Measure out a small amount of flour, and dust the counter top and a rolling pin. Roll the dough out, going away from and then toward you, into a rectangle roughly about 18 inches long and 6 inches wide. Fold into thirds (like a letter) from one of the short ends, and then the other. Turn the folded dough 90°, then roll again into the same size rectangle, and repeat the folding process. Rewrap the dough and refrigerate for another 20 minutes.
Repeat this process of rolling, folding, rolling and folding two more times, chilling for 20 minutes in between. After the last set of rolling and folding, refrigerate the dough for at least an hour. At this point, it can be wrapped tightly and kept overnight, or even frozen.
When ready to roll out, make sure the dough is warm enough to roll without cracking. Roll into a square about 8 inches wide and 12 inches long. Place the square on a sheet pan and chill for at least an hour.
For the tart:
Preheat the oven to 375°
Remove from the refrigerator. Fill the center of the tart dough with the apple slices, leaving about 1 inch of dough clear all around the outside of the rectangle. Fold this border up and over the apples, folding the dough together around the corners. Dot the apples with the butter, and sprinkle with a little salt.
Bake until the crust is golden brown and the fruit is tender, about 40 to 45 minutes.
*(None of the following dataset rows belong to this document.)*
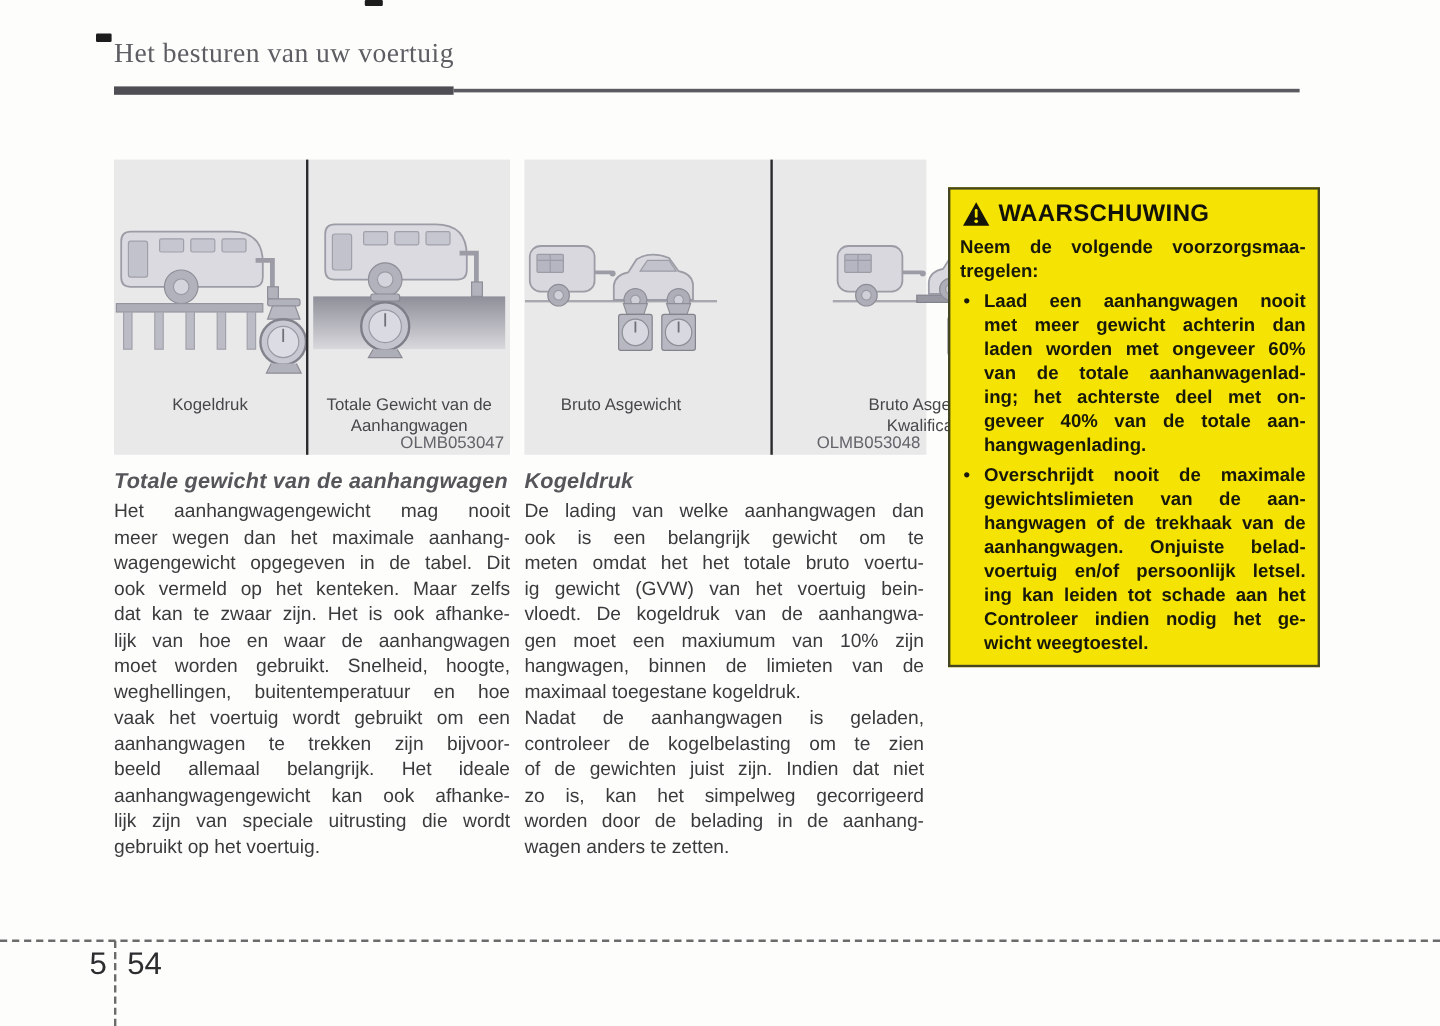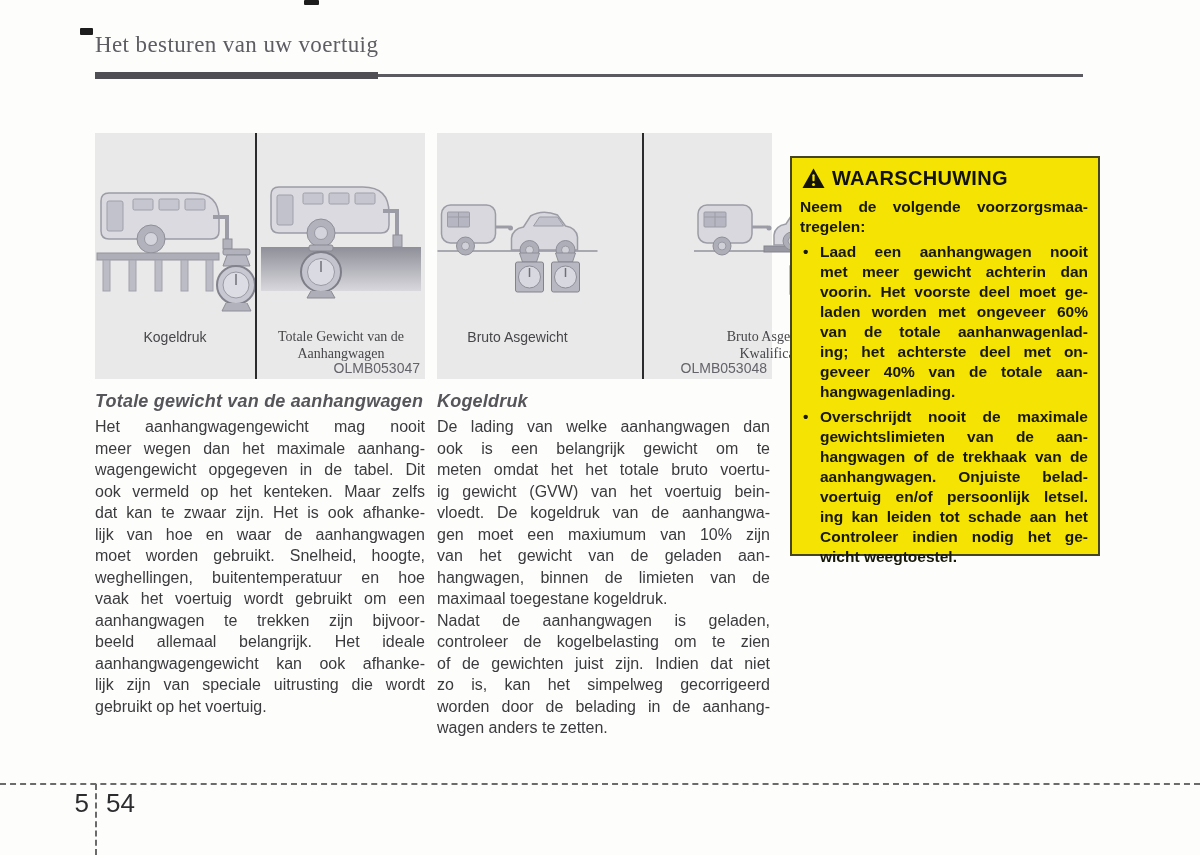--- a/index.html
+++ b/index.html
@@ -272,7 +272,6 @@
       <div class="btext">
           <div class="tline">Laad een aanhangwagen nooit</div>
           <div class="tline">met meer gewicht achterin dan</div>
-          <div class="tline">voorin. Het voorste deel moet ge-</div>
           <div class="tline">laden worden met ongeveer 60%</div>
           <div class="tline">van de totale aanhanwagenlad-</div>
           <div class="tline">ing; het achterste deel met on-</div>

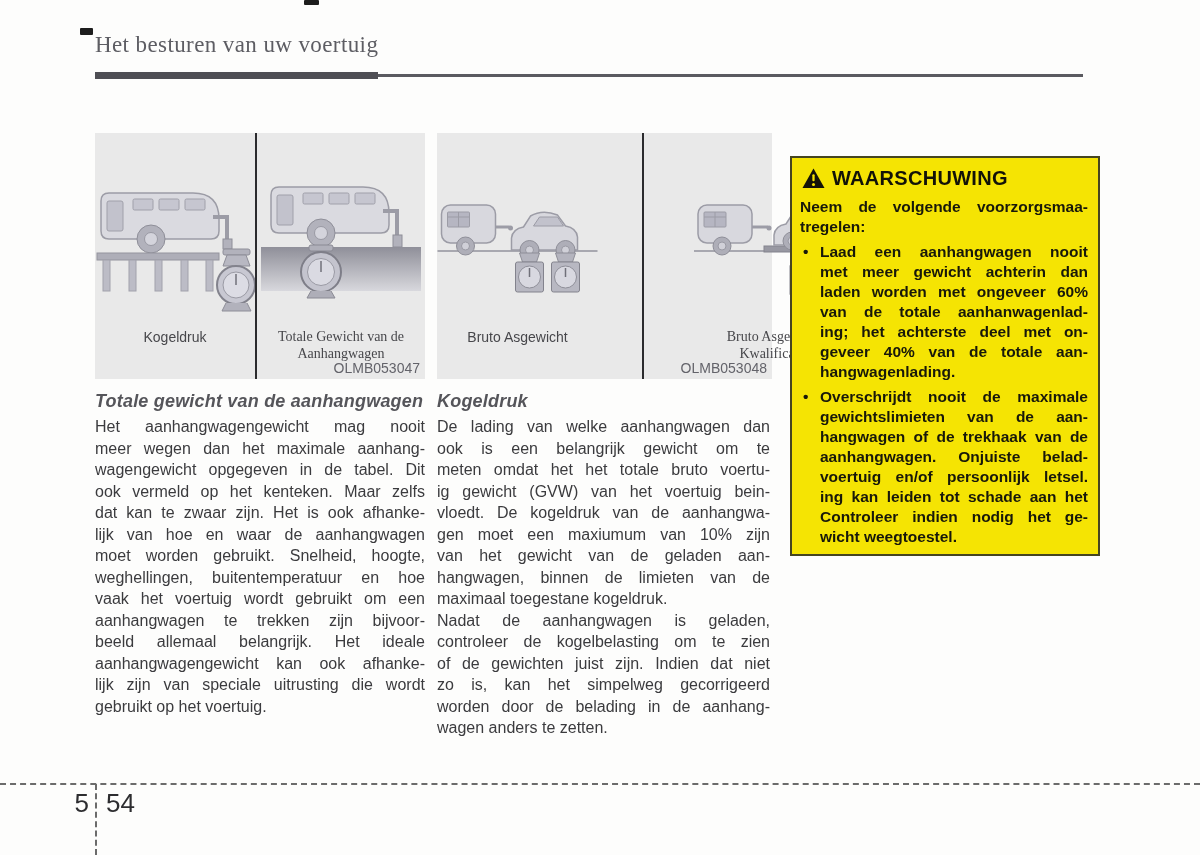--- a/index.html
+++ b/index.html
@@ -30,7 +30,7 @@
   .fig-art svg{width:100%;height:100%;display:block;}
   .fig-caption{font-size:14px;color:#47474b;text-align:center;line-height:16.5px;
                padding:3px 4px 0 4px;}
-  .fig-caption .tline{text-align:right;text-align-last:center;font-family:Liberation Serif, serif;}
+  .fig-caption .tline{text-align:right;text-align-last:center;}
   .fig-code{position:absolute;right:5px;bottom:3px;font-size:14px;color:#63636a;}
 
   

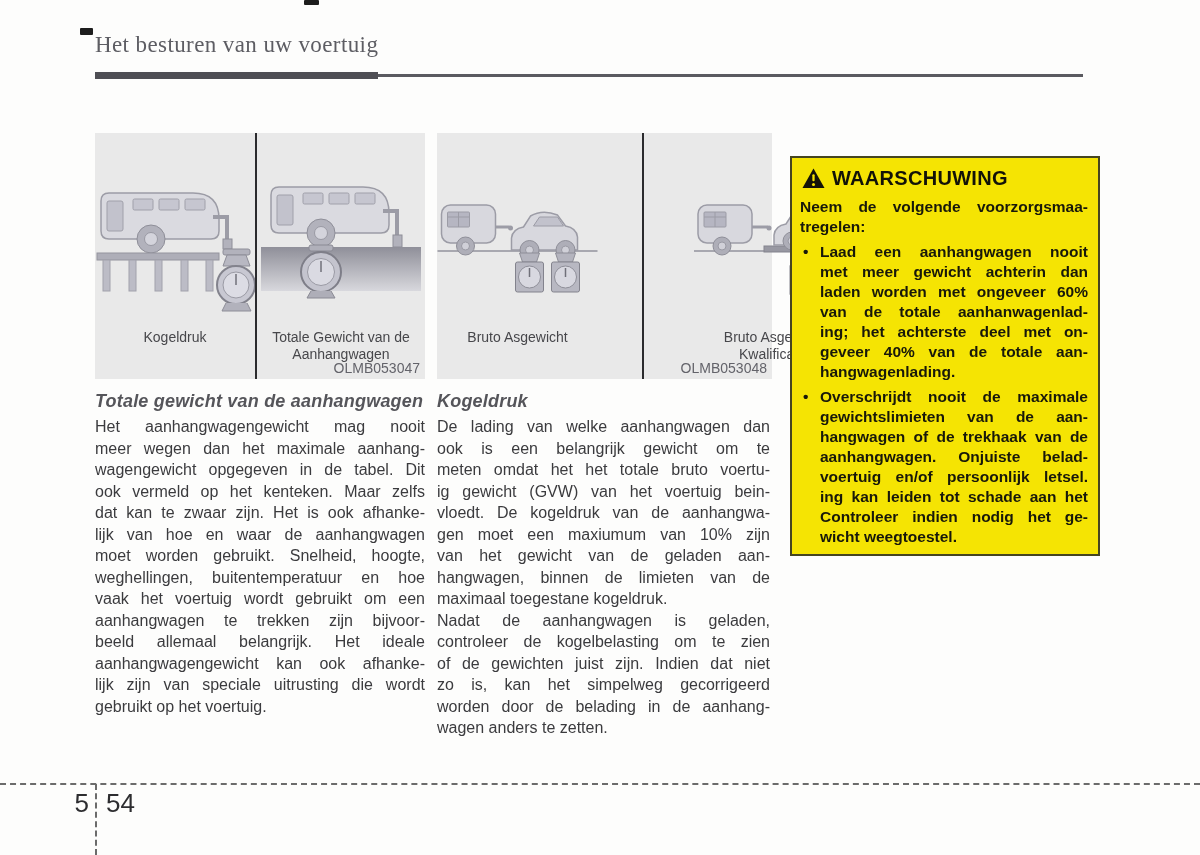--- a/index.html
+++ b/index.html
@@ -240,7 +240,6 @@
         <div class="tline">ig gewicht (GVW) van het voertuig bein-</div>
         <div class="tline">vloedt. De kogeldruk van de aanhangwa-</div>
         <div class="tline">gen moet een maxiumum van 10% zijn</div>
-        <div class="tline">van het gewicht van de geladen aan-</div>
         <div class="tline">hangwagen, binnen de limieten van de</div>
         <div class="tline last">maximaal toegestane kogeldruk.</div>
       </div>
Remove from oven.
Mix the apricot jam, water and amaretto in a small saucepan and heat over medium heat until the jam has melted. Simmer until slightly thickened, then remove from heat and brush the glaze on the apple tart. Sprinkle with the crushed amaretti cookies and serve with almond ice cream.
Almond Ice Cream
Serves 8
1/2 cup whole, unblanched almonds 2 cups cream 1 cup milk 2 eggs 3/4 cup sugarPlace the almonds on a baking sheet, and toast until browned. Allow to cool, then finely chop in a food processor.
Combine the cream and milk in a medium saucepan. Bring to a simmer over medium heat. Remove from heat and stir in the chopped almonds. Allow to sit for 2 hours.
In a medium bowl, whisk the eggs for 1-2 minutes. Slowly whisk in the sugar a little at a time. Continue to whisk until lighter and thicker, another minute. Whisk in the almond cream and chill for an hour.
Freeze in an ice cream freezer according to the instructions. Freeze for two hours. Serve with apple amaretti tart, or canned cherries in wine and dark chocolate.